((

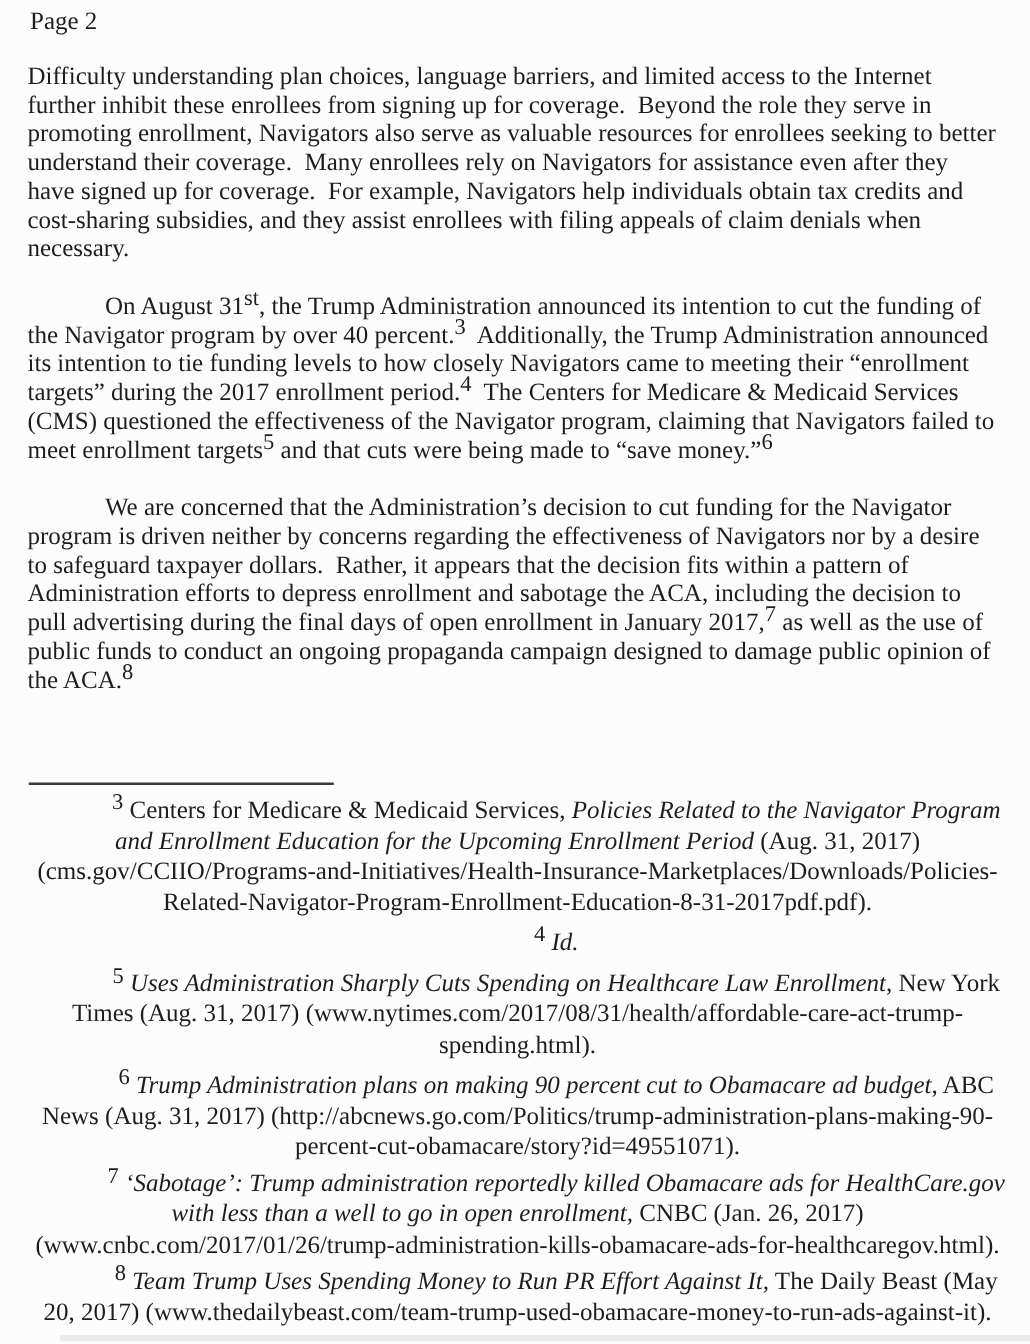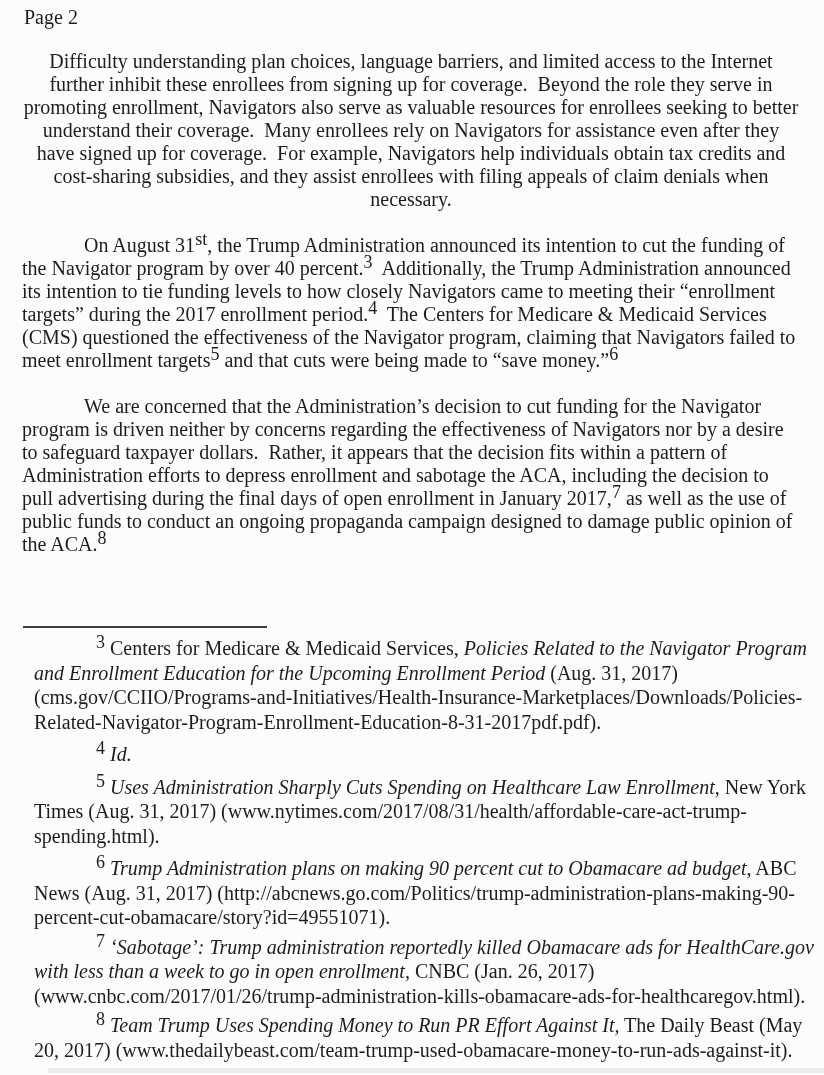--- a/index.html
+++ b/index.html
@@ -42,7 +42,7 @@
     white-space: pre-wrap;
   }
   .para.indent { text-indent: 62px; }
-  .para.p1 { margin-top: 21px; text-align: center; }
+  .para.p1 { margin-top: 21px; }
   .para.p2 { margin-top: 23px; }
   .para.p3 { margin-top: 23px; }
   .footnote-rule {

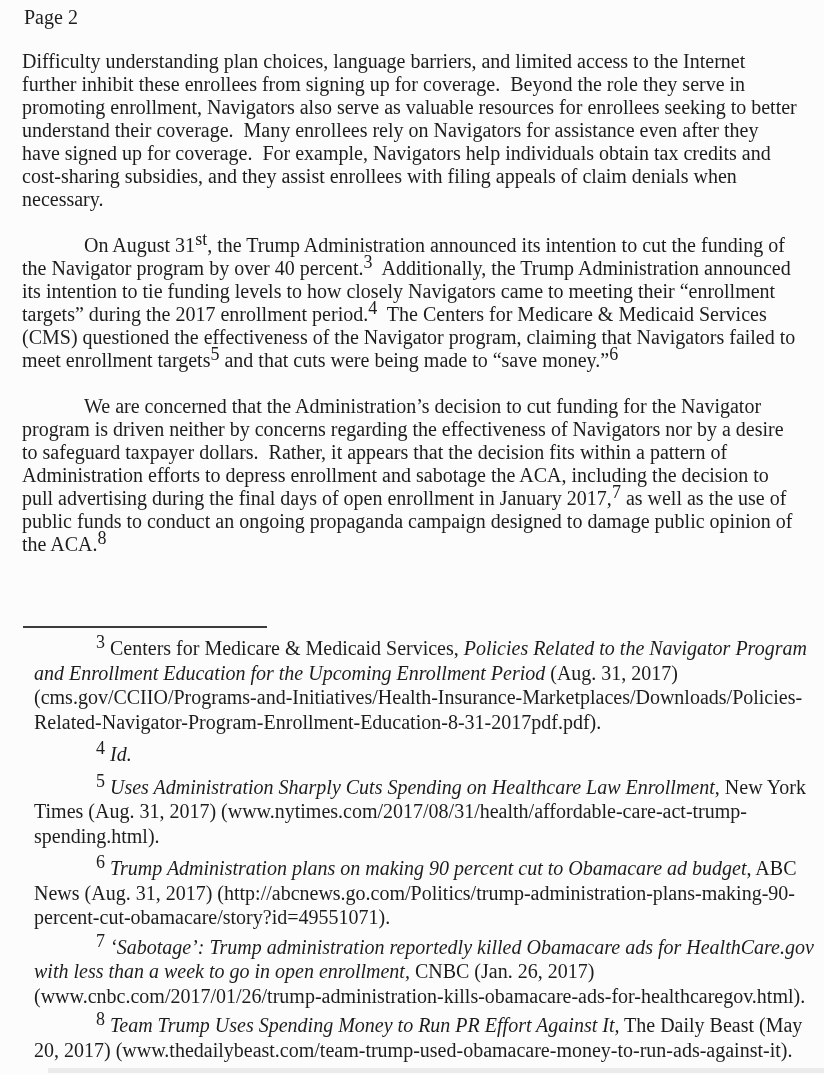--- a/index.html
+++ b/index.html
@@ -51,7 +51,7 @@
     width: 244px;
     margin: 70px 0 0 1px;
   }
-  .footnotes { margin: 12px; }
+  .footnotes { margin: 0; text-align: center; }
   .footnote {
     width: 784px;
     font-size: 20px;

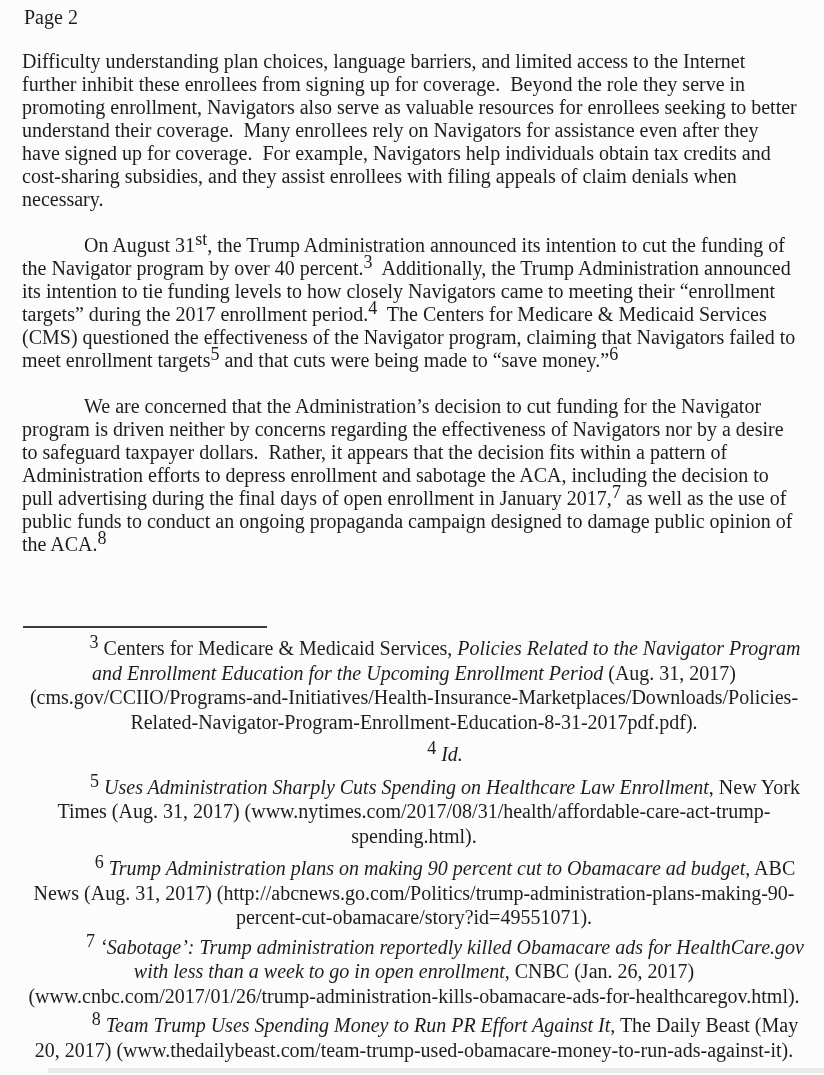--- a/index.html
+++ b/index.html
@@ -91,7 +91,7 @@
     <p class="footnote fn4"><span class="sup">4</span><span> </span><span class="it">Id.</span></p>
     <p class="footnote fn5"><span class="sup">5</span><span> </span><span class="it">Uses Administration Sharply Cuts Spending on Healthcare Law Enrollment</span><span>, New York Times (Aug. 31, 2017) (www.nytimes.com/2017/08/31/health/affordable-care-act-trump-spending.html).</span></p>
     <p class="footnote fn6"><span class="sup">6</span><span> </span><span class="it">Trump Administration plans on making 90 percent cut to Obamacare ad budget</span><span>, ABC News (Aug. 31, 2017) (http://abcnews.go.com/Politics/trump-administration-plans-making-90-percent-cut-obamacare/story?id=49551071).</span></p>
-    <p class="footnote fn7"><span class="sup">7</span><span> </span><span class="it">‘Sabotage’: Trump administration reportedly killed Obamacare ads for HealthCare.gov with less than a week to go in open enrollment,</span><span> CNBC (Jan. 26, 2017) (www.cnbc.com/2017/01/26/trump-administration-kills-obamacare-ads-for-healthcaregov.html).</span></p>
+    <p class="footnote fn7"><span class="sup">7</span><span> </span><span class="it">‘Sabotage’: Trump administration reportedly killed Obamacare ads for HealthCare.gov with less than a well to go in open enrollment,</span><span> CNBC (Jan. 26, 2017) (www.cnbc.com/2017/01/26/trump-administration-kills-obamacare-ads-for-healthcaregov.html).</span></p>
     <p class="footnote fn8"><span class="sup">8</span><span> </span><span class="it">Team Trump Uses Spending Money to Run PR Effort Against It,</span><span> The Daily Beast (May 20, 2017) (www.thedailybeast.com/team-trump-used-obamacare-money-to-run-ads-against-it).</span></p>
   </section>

))

**Work item**
No pictures should appear in the copy. Reproduce exactly the lines from the line containing "font-size: 20px;" through the last line of the data, inclusive.

**Written solution**
     font-size: 20px;

--- a/index.html
+++ b/index.html
@@ -91,7 +91,7 @@
     <p class="footnote fn4"><span class="sup">4</span><span> </span><span class="it">Id.</span></p>
     <p class="footnote fn5"><span class="sup">5</span><span> </span><span class="it">Uses Administration Sharply Cuts Spending on Healthcare Law Enrollment</span><span>, New York Times (Aug. 31, 2017) (www.nytimes.com/2017/08/31/health/affordable-care-act-trump-spending.html).</span></p>
     <p class="footnote fn6"><span class="sup">6</span><span> </span><span class="it">Trump Administration plans on making 90 percent cut to Obamacare ad budget</span><span>, ABC News (Aug. 31, 2017) (http://abcnews.go.com/Politics/trump-administration-plans-making-90-percent-cut-obamacare/story?id=49551071).</span></p>
-    <p class="footnote fn7"><span class="sup">7</span><span> </span><span class="it">‘Sabotage’: Trump administration reportedly killed Obamacare ads for HealthCare.gov with less than a week to go in open enrollment,</span><span> CNBC (Jan. 26, 2017) (www.cnbc.com/2017/01/26/trump-administration-kills-obamacare-ads-for-healthcaregov.html).</span></p>
+    <p class="footnote fn7"><span class="sup">7</span><span> </span><span class="it">‘Sabotage’: Trump administration reportedly killed Obamacare ads for HealthCare.gov with less than a well to go in open enrollment,</span><span> CNBC (Jan. 26, 2017) (www.cnbc.com/2017/01/26/trump-administration-kills-obamacare-ads-for-healthcaregov.html).</span></p>
     <p class="footnote fn8"><span class="sup">8</span><span> </span><span class="it">Team Trump Uses Spending Money to Run PR Effort Against It,</span><span> The Daily Beast (May 20, 2017) (www.thedailybeast.com/team-trump-used-obamacare-money-to-run-ads-against-it).</span></p>
   </section>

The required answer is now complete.